#### [TASK PROMPT]
No line before the one holding "Martes a la(s) 04:16" is wanted; restate word for word that line and all lines after it to the end of the entries, excluding pictures.

#### [MATERIAL TO PROCESS]
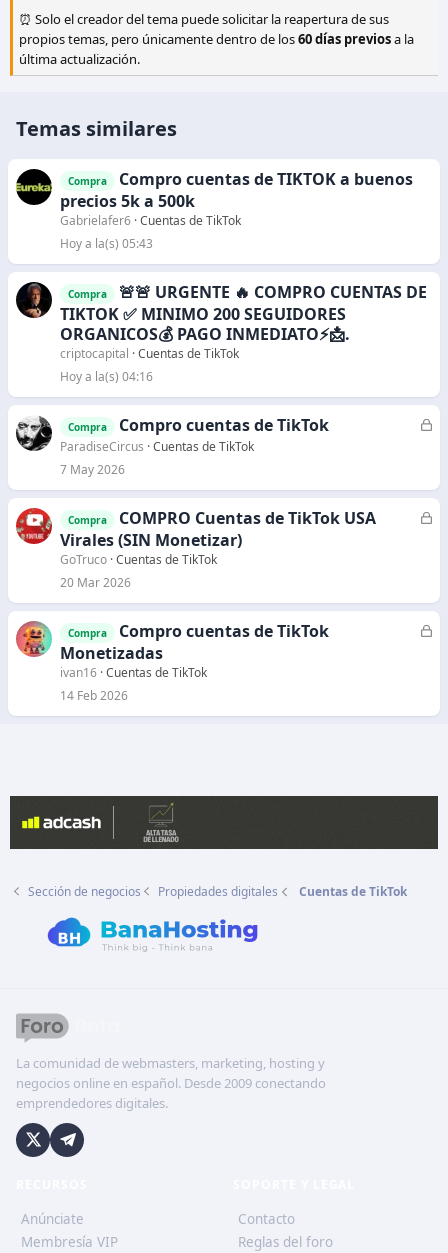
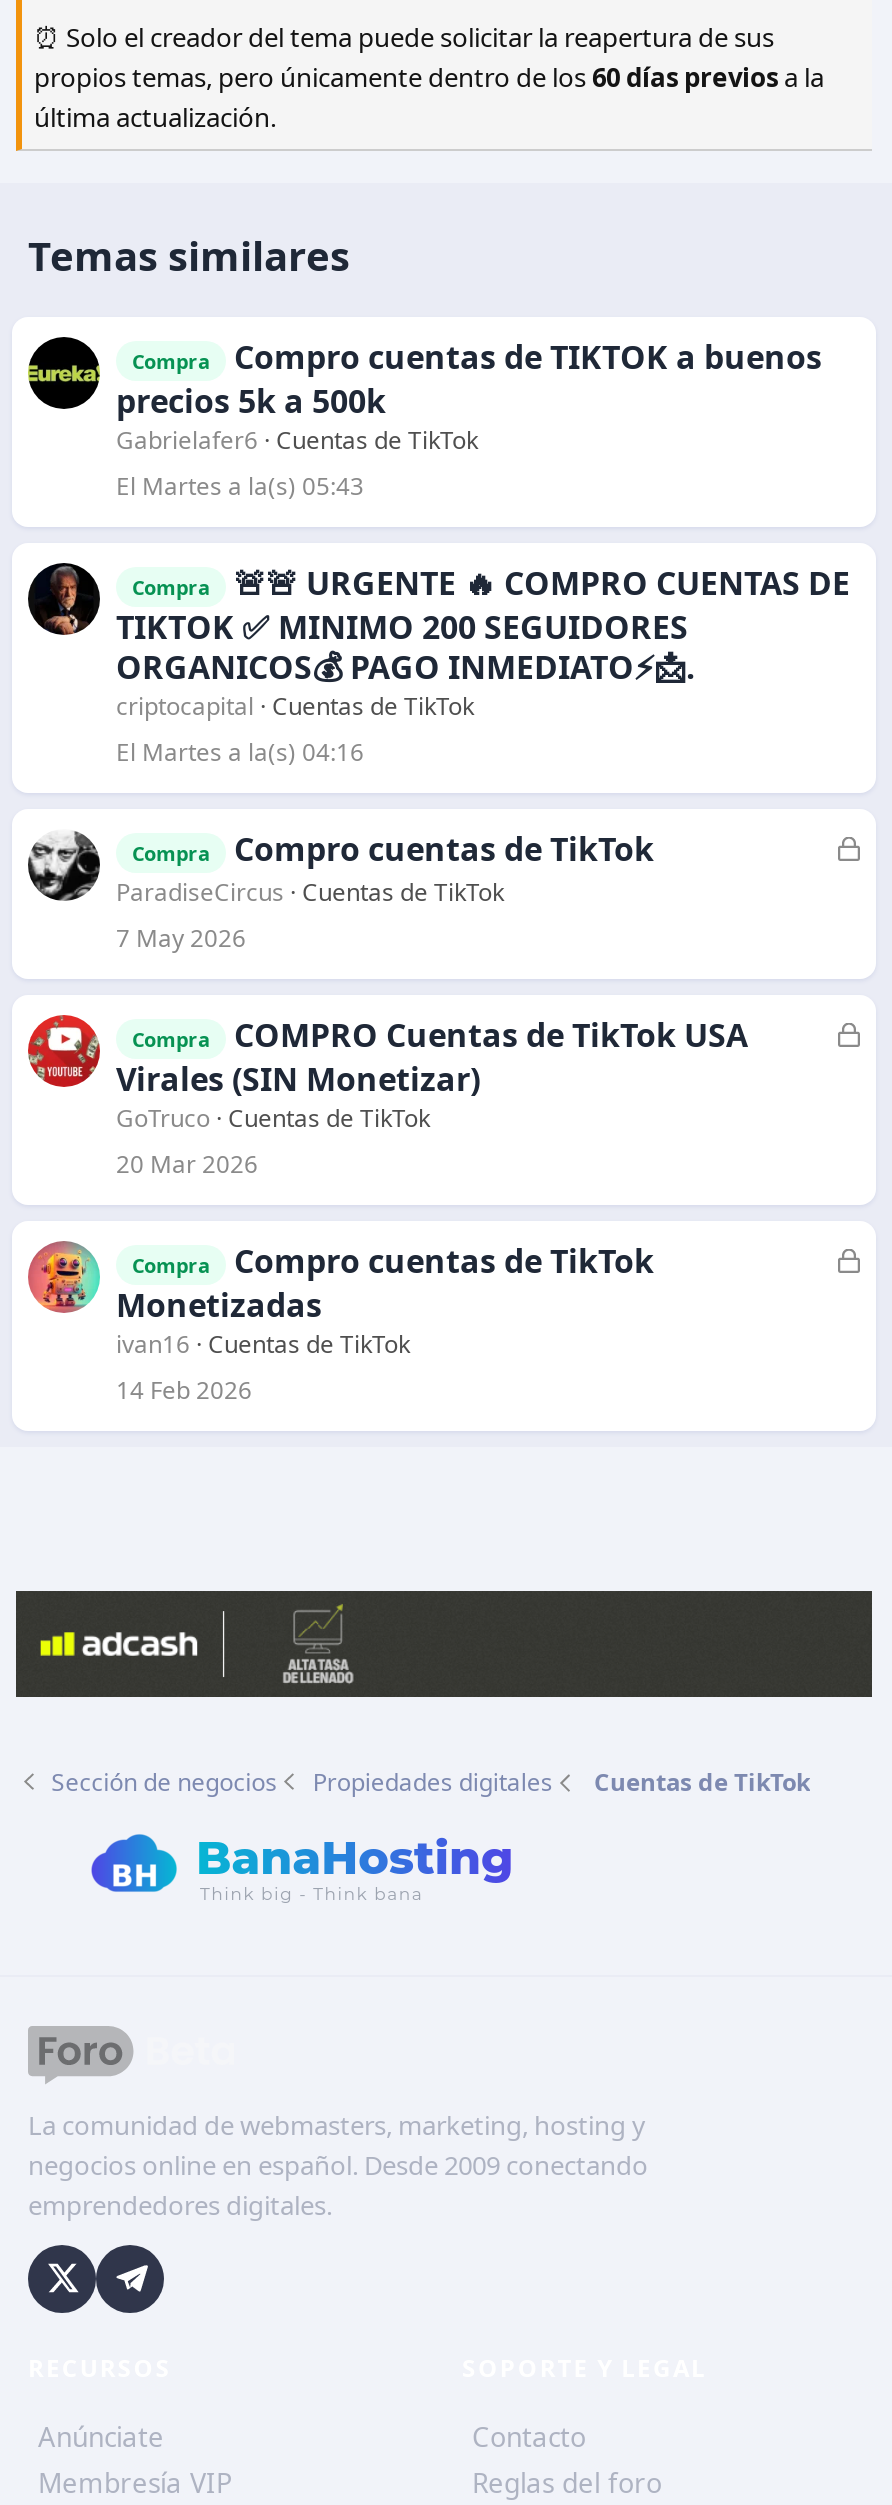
- Hoy a la(s) 05:43
+ El Martes a la(s) 05:43

- Hoy a la(s) 04:16
+ El Martes a la(s) 04:16
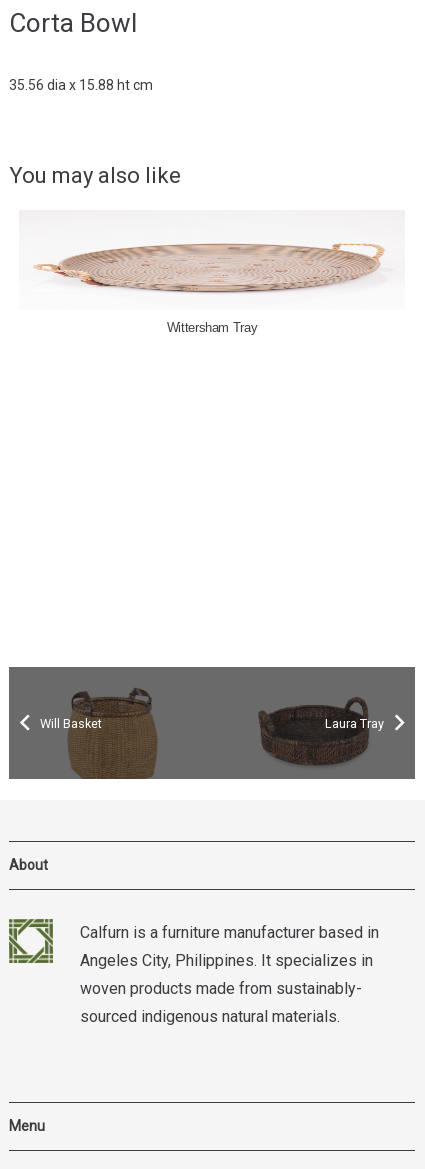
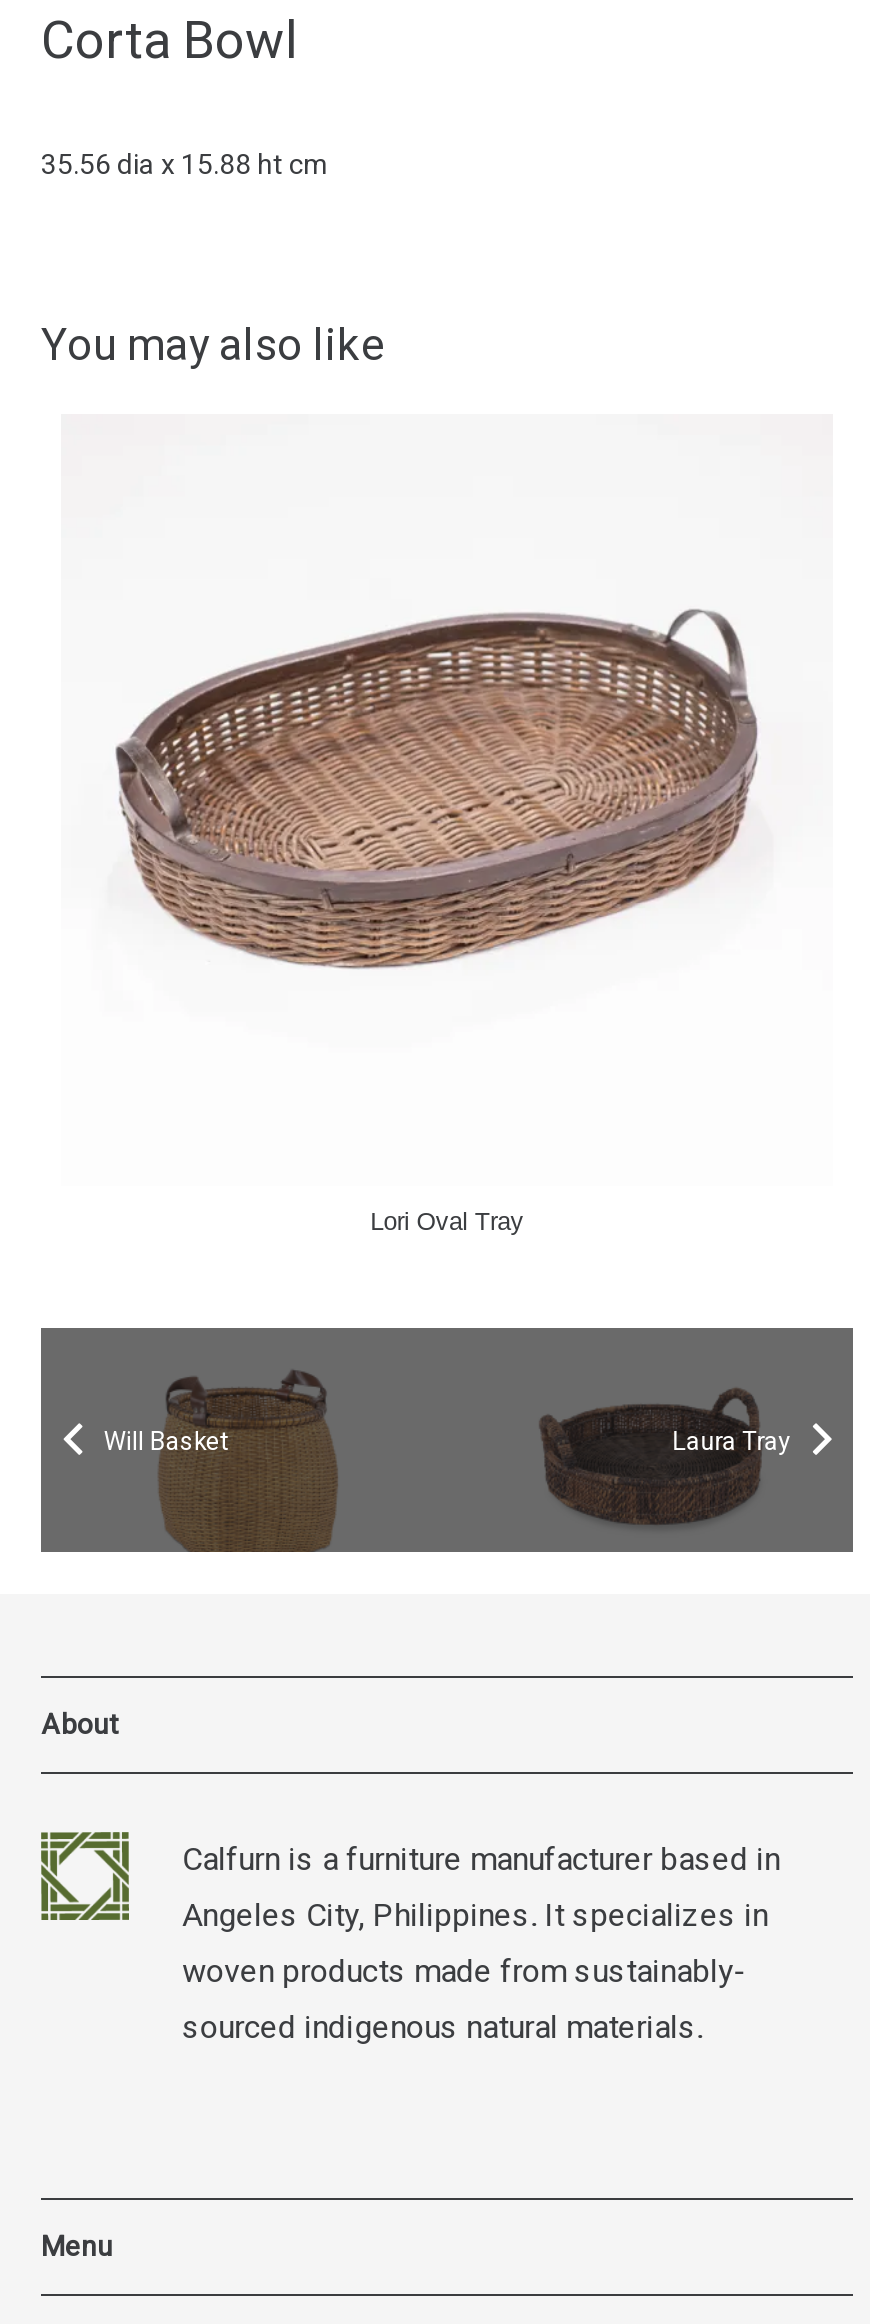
+ [image]

- [image]

- Wittersham Tray
+ Lori Oval Tray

#### [THE ANSWER]
+ El Martes a la(s) 04:16
+ [image]

- [image]

- Wittersham Tray
+ Lori Oval Tray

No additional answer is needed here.